I suspect Rob is very right about the drunks. The thing is, if everyone is forced to pay for the NHS, everyone has a right to access to it’s services, irrespective of whether they have bought that condition on themselves, smokers drunks and fatties included
It seems this ‘weekend effect’ occurs in the USA and Germany as well. And the higher ratio of excess deaths for elective admissions as opposed to emergency admissions is also replicated.
http://www.ncbi.nlm.nih.gov/pmc/articles/PMC3341193/
http://civitas.org.uk/pdf/weekendmortalityonthecontinent
There is no obvious solution in these reports. However there is an obvious one to readers of this blog – make a list of all possible recommendations, eliminate those mentioned on the blog of the LHTD, and then implement what remains. World solved.

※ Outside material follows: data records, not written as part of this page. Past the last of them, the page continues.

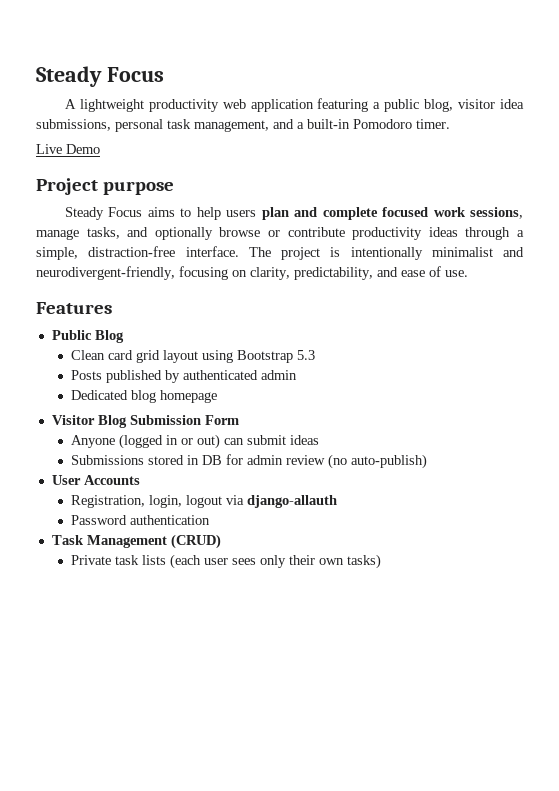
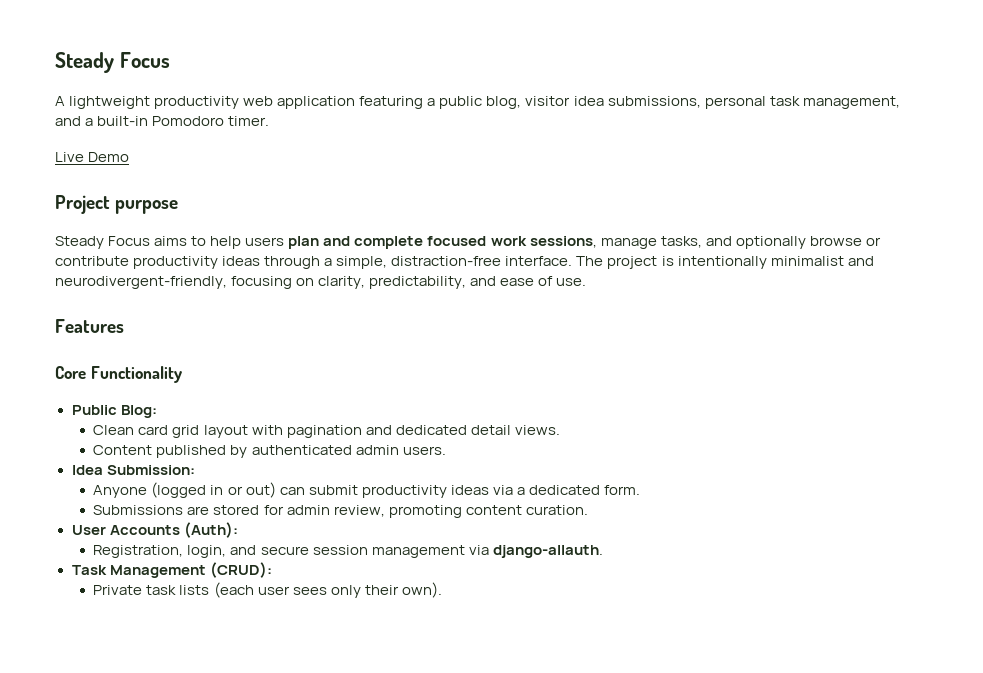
+ Core Functionality
- Public Blog
+ Public Blog:
- Clean card grid layout using Bootstrap 5.3
- Posts published by authenticated admin
- Dedicated blog homepage
- Visitor Blog Submission Form
+ Clean card grid layout with pagination and dedicated detail views.
+ Content published by authenticated admin users.
+ Idea Submission:
- Anyone (logged in or out) can submit ideas
- Submissions stored in DB for admin review (no auto-publish)
+ Anyone (logged in or out) can submit productivity ideas via a dedicated form.
+ Submissions are stored for admin review, promoting content curation.
- User Accounts
+ User Accounts (Auth):
- Registration, login, logout via django-allauth
- Password authentication
+ Registration, login, and secure session management via django-allauth.
- Task Management (CRUD)
+ Task Management (CRUD):
- Private task lists (each user sees only their own tasks)
+ Private task lists (each user sees only their own).

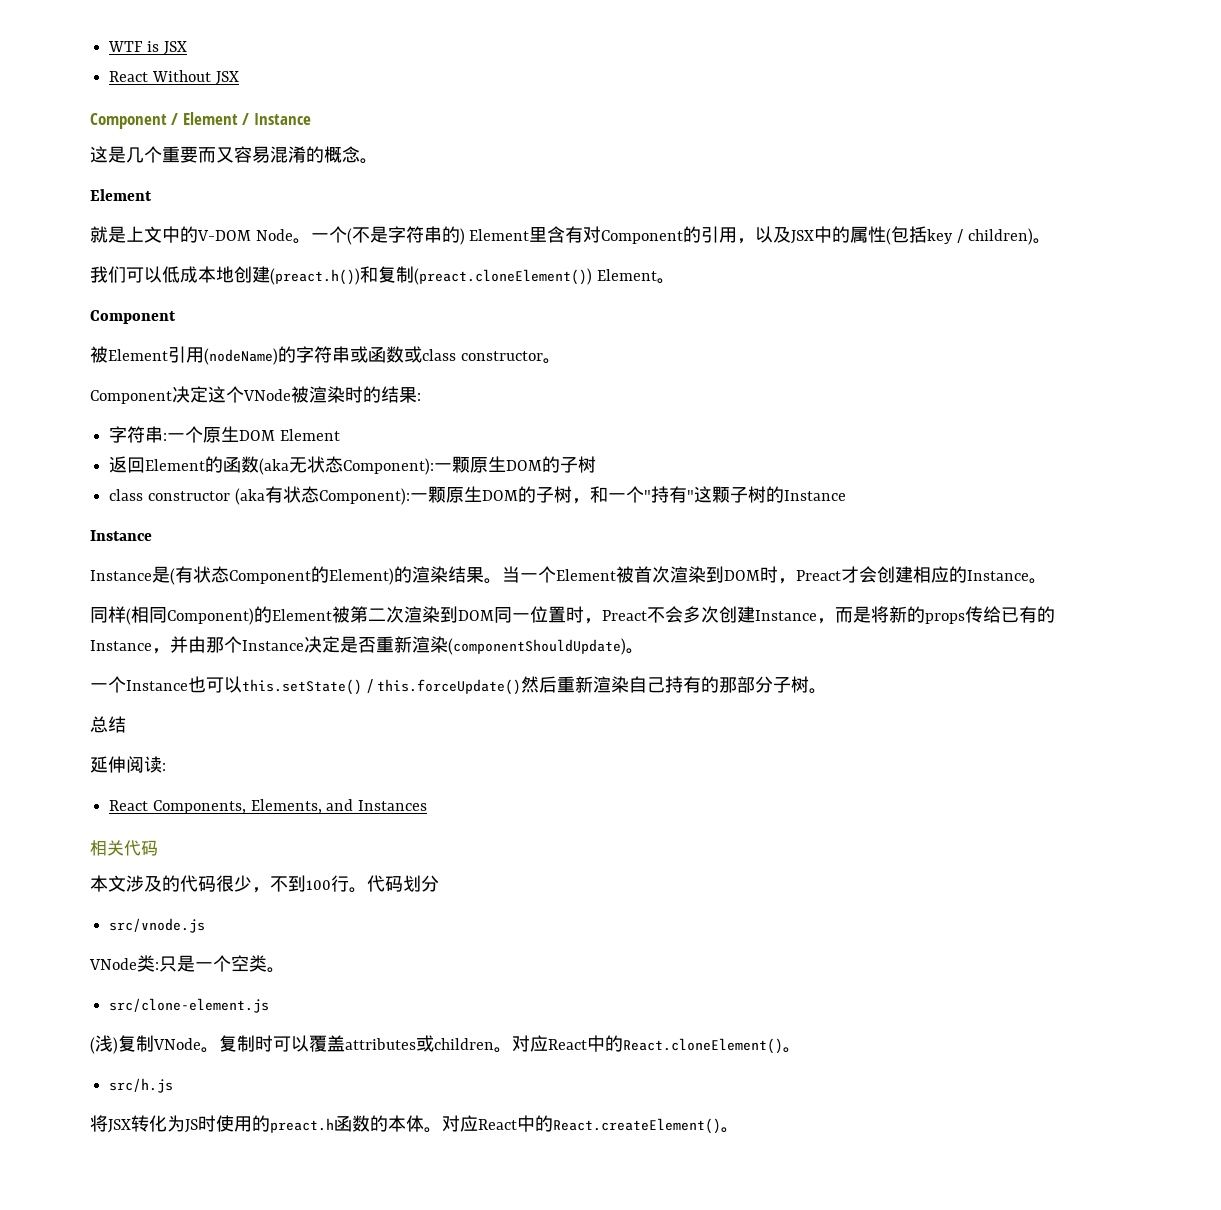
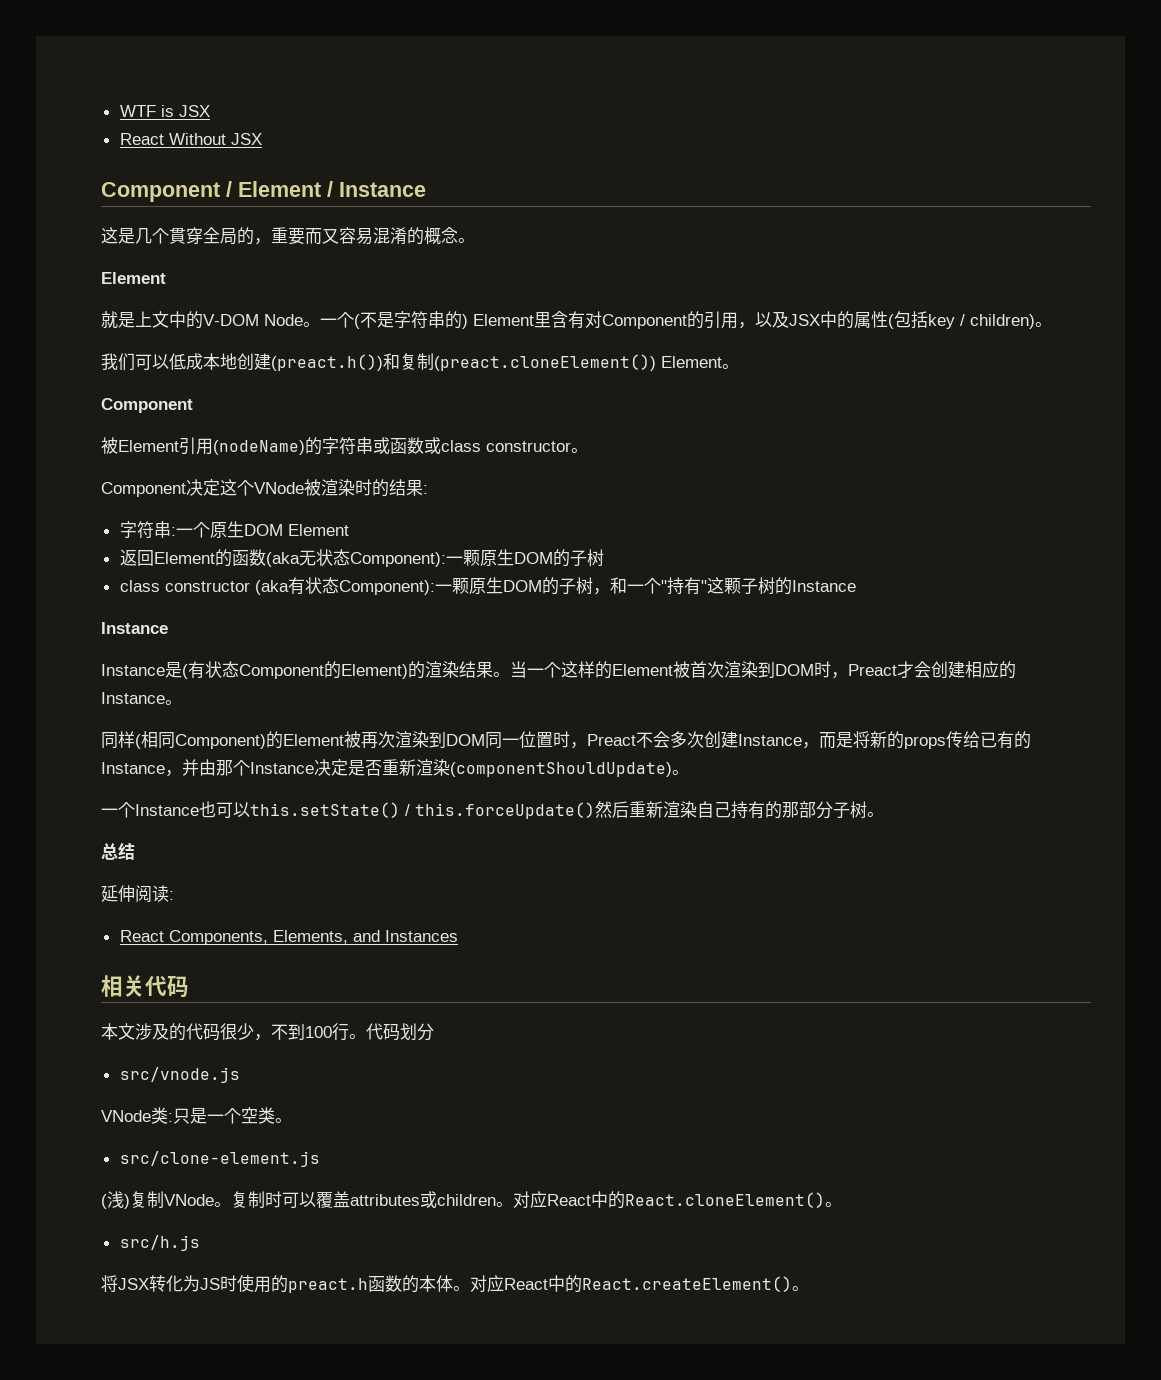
- 这是几个重要而又容易混淆的概念。
+ 这是几个貫穿全局的，重要而又容易混淆的概念。
- 当一个Element被首次渲染到DOM时，Preact才会创建相应的Instance。
+ 当一个这样的Element被首次渲染到DOM时，Preact才会创建相应的Instance。
- 同样(相同Component)的Element被第二次渲染到DOM同一位置时，Preact不会多次创建Instance，而是将新的props传给已有的Instance，并由那个Instance决定是否重新渲染(componentShouldUpdate)。
+ 同样(相同Component)的Element被再次渲染到DOM同一位置时，Preact不会多次创建Instance，而是将新的props传给已有的Instance，并由那个Instance决定是否重新渲染(componentShouldUpdate)。

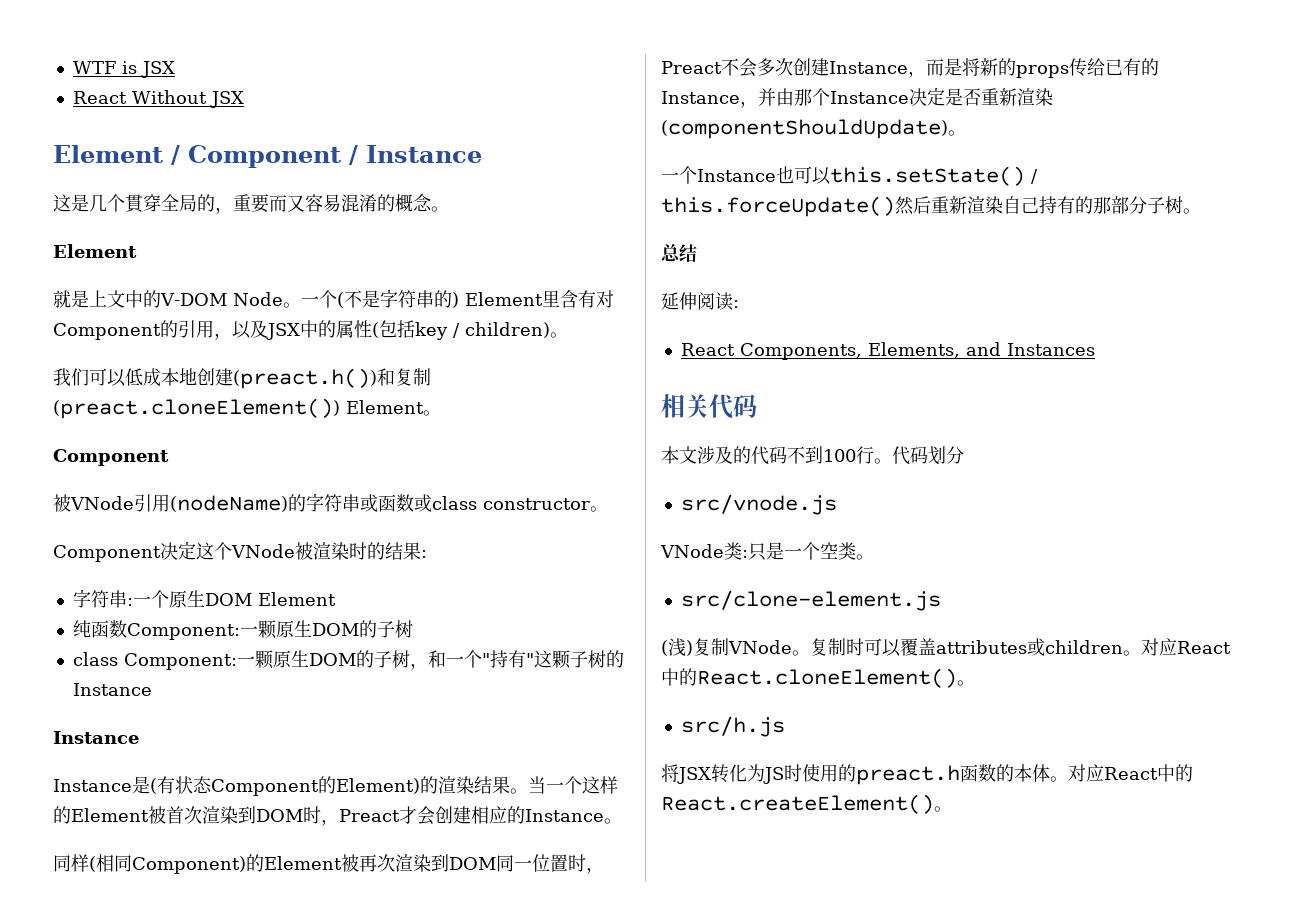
- Component / Element / Instance
+ Element / Component / Instance
- 被Element引用(nodeName)的字符串或函数或class constructor。
+ 被VNode引用(nodeName)的字符串或函数或class constructor。
- 返回Element的函数(aka无状态Component):一颗原生DOM的子树
+ 纯函数Component:一颗原生DOM的子树
- class constructor (aka有状态Component):一颗原生DOM的子树，和一个"持有"这颗子树的Instance
+ class Component:一颗原生DOM的子树，和一个"持有"这颗子树的Instance
- 本文涉及的代码很少，不到100行。
+ 本文涉及的代码不到100行。

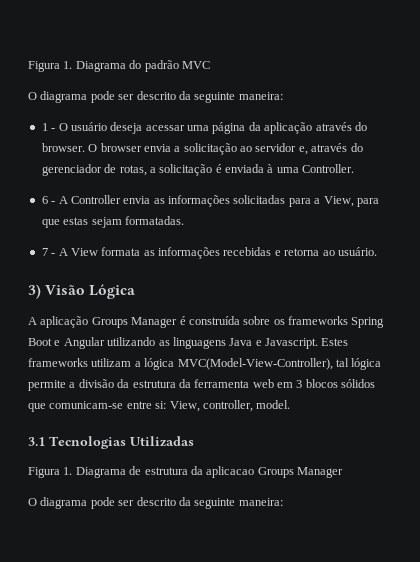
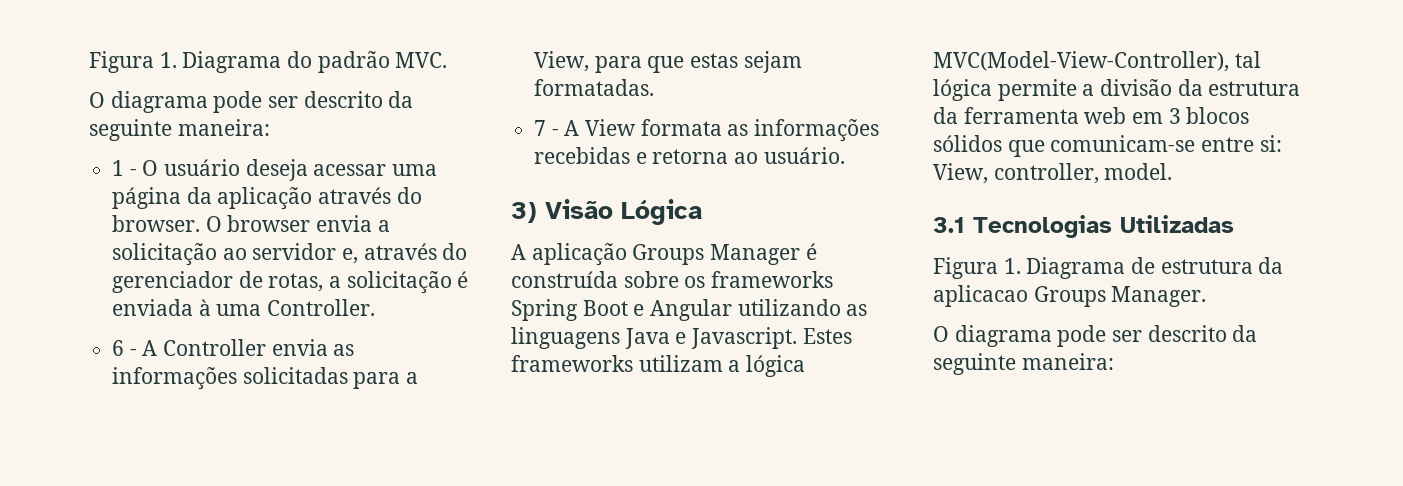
- Figura 1. Diagrama do padrão MVC
+ Figura 1. Diagrama do padrão MVC.
- Figura 1. Diagrama de estrutura da aplicacao Groups Manager
+ Figura 1. Diagrama de estrutura da aplicacao Groups Manager.

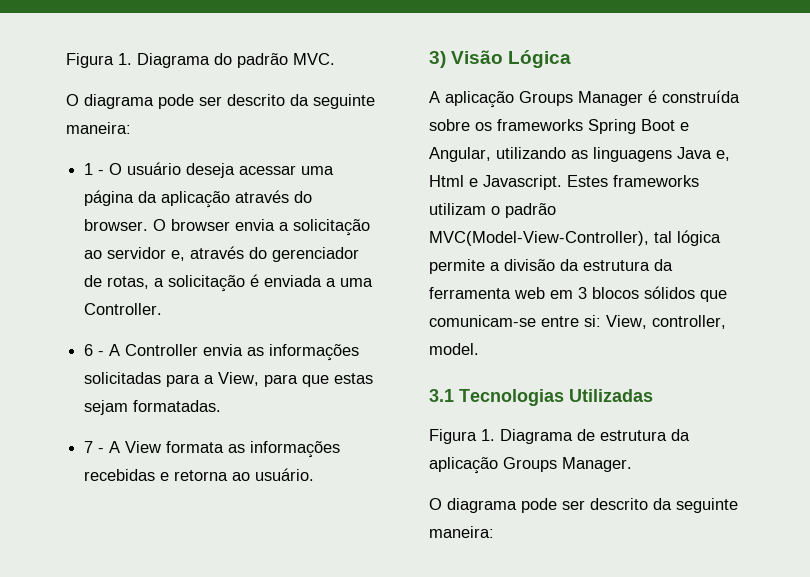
- O browser envia a solicitação ao servidor e, através do gerenciador de rotas, a solicitação é enviada à uma Controller.
+ O browser envia a solicitação ao servidor e, através do gerenciador de rotas, a solicitação é enviada a uma Controller.
- A aplicação Groups Manager é construída sobre os frameworks Spring Boot e Angular utilizando as linguagens Java e Javascript.
+ A aplicação Groups Manager é construída sobre os frameworks Spring Boot e Angular, utilizando as linguagens Java e, Html e Javascript.
- Estes frameworks utilizam a lógica MVC(Model-View-Controller), tal lógica permite a divisão da estrutura da ferramenta web em 3 blocos sólidos que comunicam-se entre si: View, controller, model.
+ Estes frameworks utilizam o padrão MVC(Model-View-Controller), tal lógica permite a divisão da estrutura da ferramenta web em 3 blocos sólidos que comunicam-se entre si: View, controller, model.
- Figura 1. Diagrama de estrutura da aplicacao Groups Manager.
+ Figura 1. Diagrama de estrutura da aplicação Groups Manager.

“The problem is socialised medicine.”
No it isn’t. Here‘s a recent international comparison. It looks to me as if the problem correlates better to tulip production.
This is typical Worstall spin – if he stubbed his toe in an NHS hospital car park he’d blame the funding model.
Another thought – if you’re more likely to die at the w/e, encourage people to go in the week.
Admittedly I have no idea how to to do that, but it’s daft to push for a more 24/7 service if you’re more likely to die in the 2/7 period. Let’s all go to hospital when we’re more likely to die, said Tim Worstall and no-one else ever.
@ SJW
A comparison with a carefully selected handful of anything can show whatever you like (if challenged I can produce something you will have to admit is ridiculous). Let’s see the figures for ALL Dutch hospitals against all US and all UK hospitals.
Social Justice Warrior – “No it isn’t. Here‘s a recent international comparison. It looks to me as if the problem correlates better to tulip production.”
Well there are not enough countries to make a serious comparison, but what it looks like it correlates to, myself, is the power of the Union. If the local AMA is strong, it will work to keep senior doctors at home on the weekend and so people will die. Just as senior doctors do not work in Emergency much. America might not have much socialised medicine but it does have a powerful AMA.